**Task item**
Transcribe all records below exactly, without images.

** Extracted information follows **

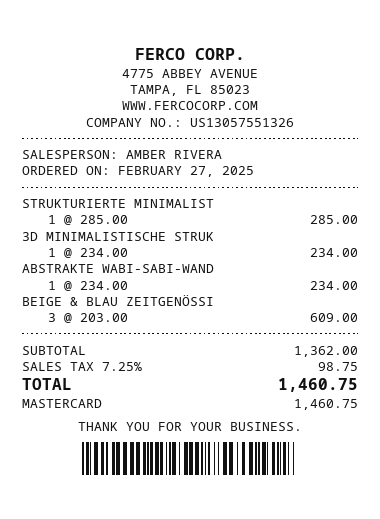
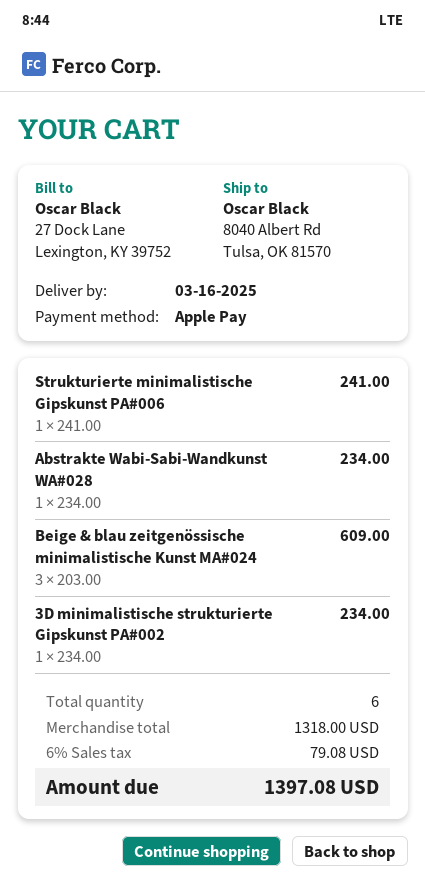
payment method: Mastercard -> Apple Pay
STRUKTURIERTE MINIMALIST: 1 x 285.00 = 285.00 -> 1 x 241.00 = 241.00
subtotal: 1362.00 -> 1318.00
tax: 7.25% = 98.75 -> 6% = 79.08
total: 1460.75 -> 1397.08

** End of Extracted information **

**Answer area**
payment method: Mastercard -> Apple Pay
STRUKTURIERTE MINIMALIST: 1 x 285.00 = 285.00 -> 1 x 241.00 = 241.00
subtotal: 1362.00 -> 1318.00
tax: 7.25% = 98.75 -> 6% = 79.08
total: 1460.75 -> 1397.08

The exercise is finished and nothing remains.